— Есть и мазь, на основе ивовой коры, есть для утоления боли со скипидаром. Разные есть. Тут смотреть больного надо.
Иоганн задумался. Нет сюда архиепископа звать не стоит. Он может финт ушами сделать. Зачем ему каждый раз три десятка вёрст переться, как у него колено стрельнёт, власти у него хватит забрать Матильду и в Ригу увезти. Пусть в каком женском монастыре сидит всегда под рукой.
— Что же в Риге не умеют ломоту в костях лечить. А как же медикусы, что в университетах учились? — продолжила допытываться колдунья, одновременно делая пасы руками над головой кнехта бывшего.
— Не знаю. Преподобный Мартин говорит, что часто болью в коленях мается его Высокопреосвященство.
— Дам мази тебе. И первую, и вторую. Два шиллинга. Я твои чаи, как ты их называешь, все продала. Получилось семнадцать шиллингов. Тебе пятнадцать отдам. Ещё люди спрашивают, есть ли?
— Есть.
— Это ведь кипрей, а вкус странный и цвет? Расскажешь, как делал и откуда рецепт узнал? — бабка вдруг ударила ладонью по затылку ветерану и тот завалился на бок на скамью.
— Расскажу. Только кипрей отцвёл уже.
— Говори. На следующее лето, если ты поставлять не будешь, сама буду делать.
— А почему я не буду.
— Дурной ты, Ванька.
Несмотря на то, что неплохо подготовился к этой поездке Иоганн, он всё одно волновался. Отлично понимал, что его двенадцатилетнего пацана архиепископ не оставит без опеки. Ему тринадцать только зимой. А до пятнадцати потом ещё два года. Поставят опекунов. Один рядом едет, перебирая чётки и рассматривая поля вдоль дороги. Мачеха плетётся в конце каравана, не видимая отсюда в клубах пыли. А вот прямо за его повозкой следуют два претендента на оставшееся вакантное место опекуна. Брат мачехи и двоюродный брат. И что хуже, неизвестно. Назначит Иоганн V Валленрод опекуном брата барона Генриха фон Лаутенберга, но ведь Кисель при этом не исчезнет. Он продолжит охмурять мачеху. И сто процентов, вскоре увлечёт молодую, которая далеко не молода, под венец. Спрашивается, а зачем молодому, и чего уж там, красавчику, женщина лет на десять его старше? Естественно, ответ простой — баронство. Его не выслужить сейчас, не заработать, и точно не купить. Вот единственный путь. Вдовушка. И Иоганн в этом уравнении не мешает два года, а потом резко мешать станет. Так что лучше от него избавиться как можно скорее.
Глава 16
Событие сорок шестое
Ясно, что опоздунов не пускают в город. Их и не запустили. В смысле, не разрешили проехать по мосту. Ночевали они всё на том же постоялом дворе. С одним исключением. На всех не хватило мест. Барон фон Лаутенберг чуть сестрице леща не засветил. Копушей обозвал, курицей обозвал. Жабой… А нет, жабой не обозвал. Иоганн прямо наслаждался семейным скандалом. И что примечательно, Юрген — Кисель стоял рядом и переваривал, как его пассию обзывают.

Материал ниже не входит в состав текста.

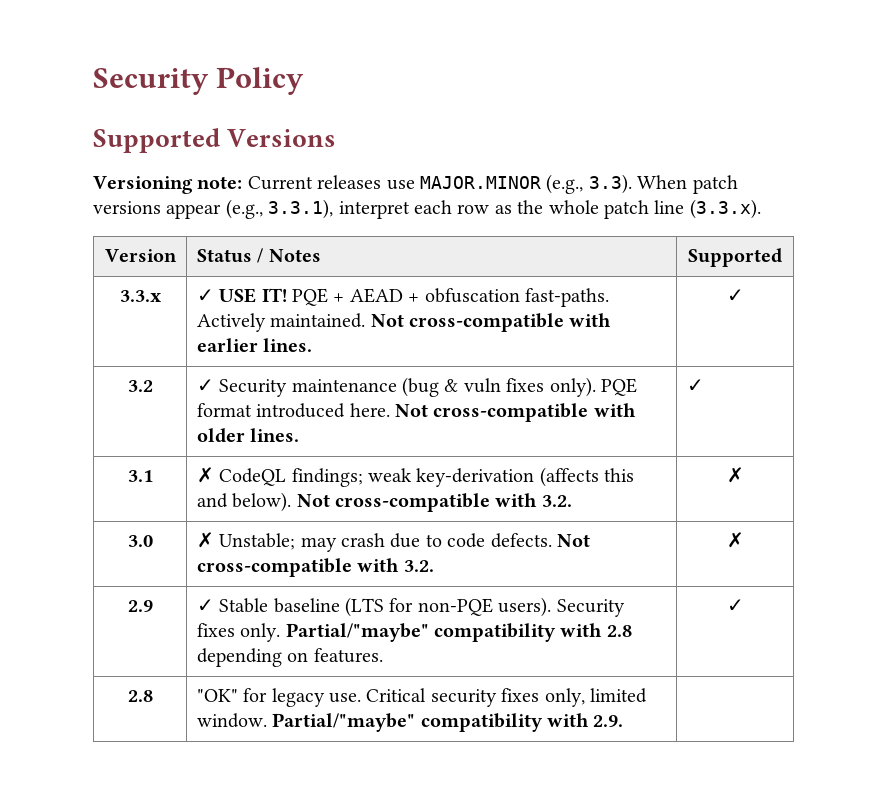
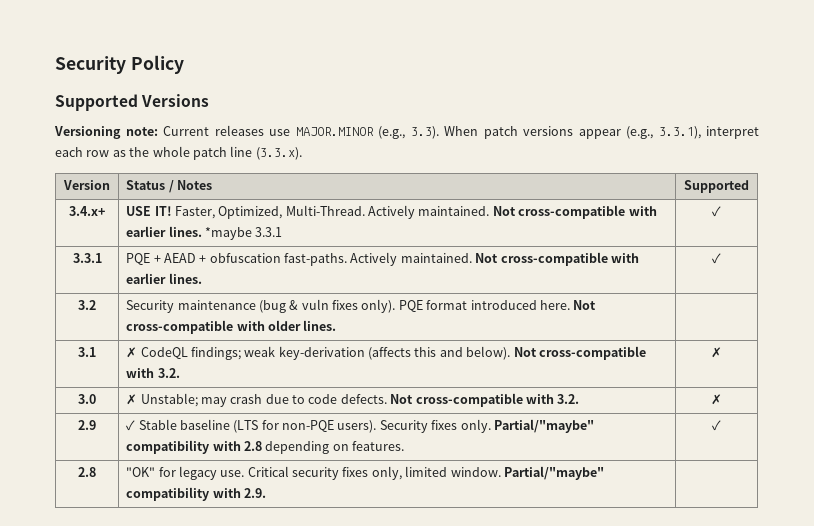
- 3.3.x | ✓ USE IT! PQE + AEAD + obfuscation fast‑paths. Actively maintained. Not cross‑compatible with earlier lines. | ✓
+ 3.4.x+ | USE IT! Faster, Optimized, Multi-Thread. Actively maintained. Not cross‑compatible with earlier lines. *maybe 3.3.1 | ✓
+ 3.3.1 | PQE + AEAD + obfuscation fast‑paths. Actively maintained. Not cross‑compatible with earlier lines. | ✓
- 3.2 | ✓ Security maintenance (bug & vuln fixes only). PQE format introduced here. Not cross‑compatible with older lines. | ✓
+ 3.2 | Security maintenance (bug & vuln fixes only). PQE format introduced here. Not cross‑compatible with older lines. |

— А чего? Классный повод, — в усы себе пробубнил Иван Фёдорович, но тут вспомнил, что усов нет, и уже звонким мальчишеским безусым голосом заявил, — Ты, дядя, выражения подбирай, если твоя сестра — курица, то ты петух гамбургский. Хер Юрген, и что, вы не вступитесь за мою маму и вашу даму.
Ад разззззззззверзся! Немая сцена «Ревизор» нервно курит в сторонке. Все вместе: и городничий и Бобчинский с Добчинским (оба Петры Ивановичи) и даже унтер-офицерская вдова с кнутом в руке и исполосованным задом (задиком).
Вдова взвизгнула. Барон покачнулся. Юрген стал ниже ростом и волосы кудрявые его моментально распрямились.
— Р-р-р, — сказал Генрих фон Лаутенберг.
— О-го-го, — сказала датчанка Мария.
— Не замай мальца, — сказали в один голос пастор и управляющий и встали на пути барона, который, как Вий, вытянул руку вперёд и шагнул к Иоганну. Может, слова не те, но смысл точно этот.
— Иоганн! — воскликнула мачеха и неожиданно тоже грудью (ну так себе, больше бывает) встала на пути брата.
А брат… он хроменький. Он шаг-то шагнул, а вот второй полноценный не получился. Опорная нога провисла в воздухе, и не найдя куда притулиться, решила укоротить шаг, но перенести центр тяжести, закованный в железо, дядька не успевал. Его снова качнуло, но теперь уже вбок, и всей своей стокилограммовой массой, гремя, как пустая консервная банка, Генрих рухнул на правый борт.